Similar to many other airports globally, Logan has put forth a set of sustainability goals to reduce greenhouse gas emissions and increase climate resiliency. Many of these goals are insular to the airport’s land (LEED/climate-proofing) or only address carbon and not particulate emissions.
Looking quickly at the economic dynamics on the East Boston peninsula. Economically, Logan brings in about 106 million in revenue, with several of its largest income sources also being the largest sources of carbon and ultrafine particle emissions. Logan also doesn’t pay taxes. All of the airport’s land is non-taxable, so although the residents of East Boston pay the price for harmful activities of the airport that created this 106 mill revenue, Logan pays very little of this back to the community. The economic disparities that occur near Logan’s boundaries becomes visible here, with the residents with the lowest average incomes living closest to the airports and its surrounding highway networks.
There is a history of protest movements in East Boston due to the insufficient response by Logan on it’s roles in environmental disparities in the neighborhood, and increased worries about adverse health effects on the community. Since the 1960s the mothers of East Boston have been protesting on the streets and doing advocacy work through community organization on behalf of the health of their community. Today this effort exists through the East Boston chapter of Mothers Out Front. Their work centers on the prevalence of asthma among children. Their current campaigns are urging Massport to provide HEPA filters to all schools, public spaces, and residents of East Boston, in order to mitigate the adverse health effects of the ultrafine particles constantly being emitted by the planes flying overhead. They also advocate for the planting of trees around the neighborhood, calling them “nature’s filters.”
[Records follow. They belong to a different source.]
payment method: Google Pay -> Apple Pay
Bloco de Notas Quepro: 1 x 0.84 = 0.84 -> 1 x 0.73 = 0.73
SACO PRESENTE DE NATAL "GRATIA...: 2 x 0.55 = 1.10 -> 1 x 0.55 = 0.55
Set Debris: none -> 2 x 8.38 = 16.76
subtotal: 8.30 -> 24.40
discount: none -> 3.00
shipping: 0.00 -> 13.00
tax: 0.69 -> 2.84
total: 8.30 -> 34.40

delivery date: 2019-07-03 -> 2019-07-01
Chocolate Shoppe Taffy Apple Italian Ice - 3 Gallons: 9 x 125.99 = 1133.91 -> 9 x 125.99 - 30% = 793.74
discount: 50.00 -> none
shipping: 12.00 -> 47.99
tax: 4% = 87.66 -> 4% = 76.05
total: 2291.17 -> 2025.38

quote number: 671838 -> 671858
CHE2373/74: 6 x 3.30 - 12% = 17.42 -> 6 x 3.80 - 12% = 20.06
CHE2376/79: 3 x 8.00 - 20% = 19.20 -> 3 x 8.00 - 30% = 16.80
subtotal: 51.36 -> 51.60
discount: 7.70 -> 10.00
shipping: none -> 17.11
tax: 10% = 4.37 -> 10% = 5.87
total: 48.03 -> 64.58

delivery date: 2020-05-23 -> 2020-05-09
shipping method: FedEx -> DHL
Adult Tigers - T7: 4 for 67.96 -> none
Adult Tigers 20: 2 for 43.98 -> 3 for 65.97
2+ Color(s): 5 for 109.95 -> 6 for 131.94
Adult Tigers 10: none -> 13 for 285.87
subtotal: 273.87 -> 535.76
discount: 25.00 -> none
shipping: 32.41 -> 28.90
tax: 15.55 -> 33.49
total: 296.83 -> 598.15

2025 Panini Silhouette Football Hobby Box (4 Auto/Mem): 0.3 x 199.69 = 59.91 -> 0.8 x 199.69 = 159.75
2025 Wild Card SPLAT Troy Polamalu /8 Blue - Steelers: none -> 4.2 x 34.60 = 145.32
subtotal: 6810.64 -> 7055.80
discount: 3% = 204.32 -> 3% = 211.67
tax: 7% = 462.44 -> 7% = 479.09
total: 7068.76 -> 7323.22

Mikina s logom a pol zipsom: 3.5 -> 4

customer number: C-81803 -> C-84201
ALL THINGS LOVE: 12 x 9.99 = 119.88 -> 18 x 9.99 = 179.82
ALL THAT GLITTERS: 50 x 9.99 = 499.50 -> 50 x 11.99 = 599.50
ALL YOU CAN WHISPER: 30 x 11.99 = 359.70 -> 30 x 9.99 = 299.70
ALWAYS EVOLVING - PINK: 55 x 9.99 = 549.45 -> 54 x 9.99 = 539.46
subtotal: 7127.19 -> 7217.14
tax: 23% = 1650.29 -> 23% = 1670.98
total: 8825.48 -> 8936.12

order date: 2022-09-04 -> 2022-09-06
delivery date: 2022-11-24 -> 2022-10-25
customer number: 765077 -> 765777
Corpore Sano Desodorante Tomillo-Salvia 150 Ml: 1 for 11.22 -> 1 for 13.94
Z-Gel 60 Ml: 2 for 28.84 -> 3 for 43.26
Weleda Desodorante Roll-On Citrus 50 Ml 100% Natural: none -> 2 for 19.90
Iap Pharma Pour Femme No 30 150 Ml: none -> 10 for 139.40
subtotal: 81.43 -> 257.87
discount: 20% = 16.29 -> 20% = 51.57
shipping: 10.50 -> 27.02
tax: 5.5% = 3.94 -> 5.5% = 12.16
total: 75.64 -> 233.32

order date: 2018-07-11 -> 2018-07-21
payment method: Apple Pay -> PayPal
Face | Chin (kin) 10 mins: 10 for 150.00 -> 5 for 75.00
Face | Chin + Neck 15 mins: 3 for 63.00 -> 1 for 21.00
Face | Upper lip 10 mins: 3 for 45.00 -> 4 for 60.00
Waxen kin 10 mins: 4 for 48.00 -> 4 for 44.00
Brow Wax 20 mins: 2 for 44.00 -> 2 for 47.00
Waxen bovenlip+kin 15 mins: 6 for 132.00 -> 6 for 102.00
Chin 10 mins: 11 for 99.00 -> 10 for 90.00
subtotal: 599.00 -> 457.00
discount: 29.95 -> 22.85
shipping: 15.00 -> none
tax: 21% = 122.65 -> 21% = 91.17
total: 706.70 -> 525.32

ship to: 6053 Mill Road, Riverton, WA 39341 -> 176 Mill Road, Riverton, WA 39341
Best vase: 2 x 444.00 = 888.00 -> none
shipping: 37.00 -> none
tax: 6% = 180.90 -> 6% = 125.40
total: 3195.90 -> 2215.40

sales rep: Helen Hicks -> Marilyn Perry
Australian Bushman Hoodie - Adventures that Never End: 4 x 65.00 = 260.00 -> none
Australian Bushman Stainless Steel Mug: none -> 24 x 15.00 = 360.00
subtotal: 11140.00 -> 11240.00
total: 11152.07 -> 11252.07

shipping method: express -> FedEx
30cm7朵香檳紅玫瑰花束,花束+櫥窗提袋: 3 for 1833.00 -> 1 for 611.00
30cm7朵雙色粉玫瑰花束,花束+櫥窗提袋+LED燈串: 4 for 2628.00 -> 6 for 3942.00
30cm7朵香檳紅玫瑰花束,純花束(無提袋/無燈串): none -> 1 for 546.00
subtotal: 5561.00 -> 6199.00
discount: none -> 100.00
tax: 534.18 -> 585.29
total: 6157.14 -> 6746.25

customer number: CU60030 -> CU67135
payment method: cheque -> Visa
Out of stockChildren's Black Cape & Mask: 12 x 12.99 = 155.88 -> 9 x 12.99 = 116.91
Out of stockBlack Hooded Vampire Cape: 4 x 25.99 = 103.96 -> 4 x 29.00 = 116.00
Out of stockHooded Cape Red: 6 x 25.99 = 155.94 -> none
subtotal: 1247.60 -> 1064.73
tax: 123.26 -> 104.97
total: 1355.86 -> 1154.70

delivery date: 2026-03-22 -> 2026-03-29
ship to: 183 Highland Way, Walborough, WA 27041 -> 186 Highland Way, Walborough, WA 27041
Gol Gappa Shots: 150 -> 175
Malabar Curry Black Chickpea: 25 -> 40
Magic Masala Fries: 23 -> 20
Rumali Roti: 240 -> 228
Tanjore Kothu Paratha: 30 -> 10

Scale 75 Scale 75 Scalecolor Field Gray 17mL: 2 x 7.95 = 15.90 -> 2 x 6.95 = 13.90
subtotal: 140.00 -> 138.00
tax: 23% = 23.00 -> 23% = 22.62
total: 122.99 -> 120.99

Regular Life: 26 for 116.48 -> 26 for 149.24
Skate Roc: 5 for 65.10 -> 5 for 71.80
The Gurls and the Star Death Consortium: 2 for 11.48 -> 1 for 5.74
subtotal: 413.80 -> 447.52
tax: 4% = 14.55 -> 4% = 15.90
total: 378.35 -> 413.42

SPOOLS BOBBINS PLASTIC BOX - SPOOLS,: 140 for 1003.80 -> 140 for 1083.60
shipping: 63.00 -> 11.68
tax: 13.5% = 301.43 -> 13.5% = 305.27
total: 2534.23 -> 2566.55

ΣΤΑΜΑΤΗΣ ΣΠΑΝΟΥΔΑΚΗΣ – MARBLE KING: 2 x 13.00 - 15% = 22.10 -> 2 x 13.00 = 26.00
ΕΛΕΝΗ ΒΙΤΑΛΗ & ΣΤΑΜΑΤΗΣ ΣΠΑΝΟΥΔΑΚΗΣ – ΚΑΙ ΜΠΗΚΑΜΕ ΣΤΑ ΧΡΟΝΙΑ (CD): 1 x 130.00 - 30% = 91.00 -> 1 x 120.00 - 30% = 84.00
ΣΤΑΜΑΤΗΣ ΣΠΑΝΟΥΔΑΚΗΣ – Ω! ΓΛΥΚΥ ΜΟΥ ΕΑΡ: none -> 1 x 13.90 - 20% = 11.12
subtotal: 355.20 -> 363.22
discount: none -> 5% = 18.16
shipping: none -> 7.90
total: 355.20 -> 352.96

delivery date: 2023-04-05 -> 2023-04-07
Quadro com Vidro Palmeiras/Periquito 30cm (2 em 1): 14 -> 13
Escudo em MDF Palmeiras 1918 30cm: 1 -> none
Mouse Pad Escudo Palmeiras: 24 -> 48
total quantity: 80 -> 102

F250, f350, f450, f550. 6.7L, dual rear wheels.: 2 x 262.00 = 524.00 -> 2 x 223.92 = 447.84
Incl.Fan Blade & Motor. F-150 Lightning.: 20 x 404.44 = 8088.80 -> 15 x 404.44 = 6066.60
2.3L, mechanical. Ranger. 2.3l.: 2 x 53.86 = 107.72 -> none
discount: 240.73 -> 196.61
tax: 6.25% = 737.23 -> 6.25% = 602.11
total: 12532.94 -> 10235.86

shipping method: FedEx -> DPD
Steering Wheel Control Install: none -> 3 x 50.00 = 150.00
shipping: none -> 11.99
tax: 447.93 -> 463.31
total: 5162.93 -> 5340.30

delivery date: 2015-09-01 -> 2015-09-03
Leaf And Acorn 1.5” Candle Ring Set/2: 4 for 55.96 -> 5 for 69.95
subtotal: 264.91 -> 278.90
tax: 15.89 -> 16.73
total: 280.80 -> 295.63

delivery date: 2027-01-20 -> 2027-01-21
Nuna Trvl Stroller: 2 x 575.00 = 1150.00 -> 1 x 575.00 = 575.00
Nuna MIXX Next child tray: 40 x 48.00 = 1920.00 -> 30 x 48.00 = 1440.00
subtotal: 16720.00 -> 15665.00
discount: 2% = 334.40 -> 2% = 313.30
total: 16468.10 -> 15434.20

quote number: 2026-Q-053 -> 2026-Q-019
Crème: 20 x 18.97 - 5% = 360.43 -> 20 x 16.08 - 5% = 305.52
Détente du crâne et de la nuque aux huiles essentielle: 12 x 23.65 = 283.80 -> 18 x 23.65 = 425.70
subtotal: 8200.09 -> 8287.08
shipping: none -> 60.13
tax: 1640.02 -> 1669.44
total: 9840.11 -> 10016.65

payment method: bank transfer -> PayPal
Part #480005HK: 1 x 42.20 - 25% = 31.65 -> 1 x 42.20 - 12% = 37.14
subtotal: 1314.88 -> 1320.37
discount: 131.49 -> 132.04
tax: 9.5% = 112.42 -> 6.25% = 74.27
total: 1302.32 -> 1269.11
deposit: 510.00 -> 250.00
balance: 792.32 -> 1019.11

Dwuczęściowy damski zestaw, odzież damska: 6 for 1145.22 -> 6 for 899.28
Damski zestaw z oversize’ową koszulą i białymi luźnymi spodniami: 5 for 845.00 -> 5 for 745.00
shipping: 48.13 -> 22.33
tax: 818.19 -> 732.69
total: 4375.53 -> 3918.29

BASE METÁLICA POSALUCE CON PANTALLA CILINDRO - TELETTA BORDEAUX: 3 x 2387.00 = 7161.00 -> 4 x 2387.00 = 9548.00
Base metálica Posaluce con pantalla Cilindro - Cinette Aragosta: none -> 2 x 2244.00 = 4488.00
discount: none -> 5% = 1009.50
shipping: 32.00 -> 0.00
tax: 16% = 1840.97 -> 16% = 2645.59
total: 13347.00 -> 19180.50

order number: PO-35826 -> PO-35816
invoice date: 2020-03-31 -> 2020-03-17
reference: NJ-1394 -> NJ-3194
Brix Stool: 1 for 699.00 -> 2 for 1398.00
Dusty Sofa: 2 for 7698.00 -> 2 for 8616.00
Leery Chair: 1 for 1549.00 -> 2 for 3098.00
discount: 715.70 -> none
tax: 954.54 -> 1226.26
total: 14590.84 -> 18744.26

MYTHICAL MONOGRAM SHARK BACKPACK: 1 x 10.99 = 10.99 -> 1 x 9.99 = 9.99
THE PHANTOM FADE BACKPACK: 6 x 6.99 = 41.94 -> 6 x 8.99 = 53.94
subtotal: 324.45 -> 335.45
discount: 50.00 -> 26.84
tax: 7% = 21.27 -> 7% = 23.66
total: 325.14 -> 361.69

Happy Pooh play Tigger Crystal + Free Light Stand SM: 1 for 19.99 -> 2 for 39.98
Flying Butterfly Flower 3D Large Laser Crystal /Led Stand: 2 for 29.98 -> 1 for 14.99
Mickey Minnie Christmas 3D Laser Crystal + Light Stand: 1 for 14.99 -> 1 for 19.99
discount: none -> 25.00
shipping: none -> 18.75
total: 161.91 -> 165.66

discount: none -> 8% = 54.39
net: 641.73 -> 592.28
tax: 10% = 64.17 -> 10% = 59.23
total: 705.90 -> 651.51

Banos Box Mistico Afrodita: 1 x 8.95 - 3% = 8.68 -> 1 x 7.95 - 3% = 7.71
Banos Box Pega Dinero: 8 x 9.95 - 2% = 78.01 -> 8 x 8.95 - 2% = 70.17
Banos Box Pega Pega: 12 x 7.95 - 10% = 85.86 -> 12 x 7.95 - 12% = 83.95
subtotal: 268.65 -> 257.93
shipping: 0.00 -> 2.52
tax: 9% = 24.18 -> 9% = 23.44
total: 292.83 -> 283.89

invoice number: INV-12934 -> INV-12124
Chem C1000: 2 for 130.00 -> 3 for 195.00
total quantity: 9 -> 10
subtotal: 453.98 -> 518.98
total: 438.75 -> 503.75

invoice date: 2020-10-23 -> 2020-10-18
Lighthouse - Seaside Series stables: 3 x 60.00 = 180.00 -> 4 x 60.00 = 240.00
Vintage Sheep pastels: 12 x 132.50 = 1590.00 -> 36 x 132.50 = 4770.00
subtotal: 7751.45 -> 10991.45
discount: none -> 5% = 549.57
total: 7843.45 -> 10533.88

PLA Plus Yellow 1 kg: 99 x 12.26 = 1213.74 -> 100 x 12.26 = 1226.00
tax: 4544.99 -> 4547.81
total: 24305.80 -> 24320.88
Through a series of spatial strategies, this project stand with the concerns of Mothers Out Front, and the lineage of bottom-up, community-led protest movements in East Boston, which have been successful in providing filters, reclaiming lost land, and publishing health studies.
However, this project also seek to acknowledge the scalar discrepancies between the community’s advocacy work and Massport’s activities. We would like to imagine what a scaled up response to the issues of air pollution would look like for the East Boston community, traversing scales from the individual HEPA filter to urban infrastructures.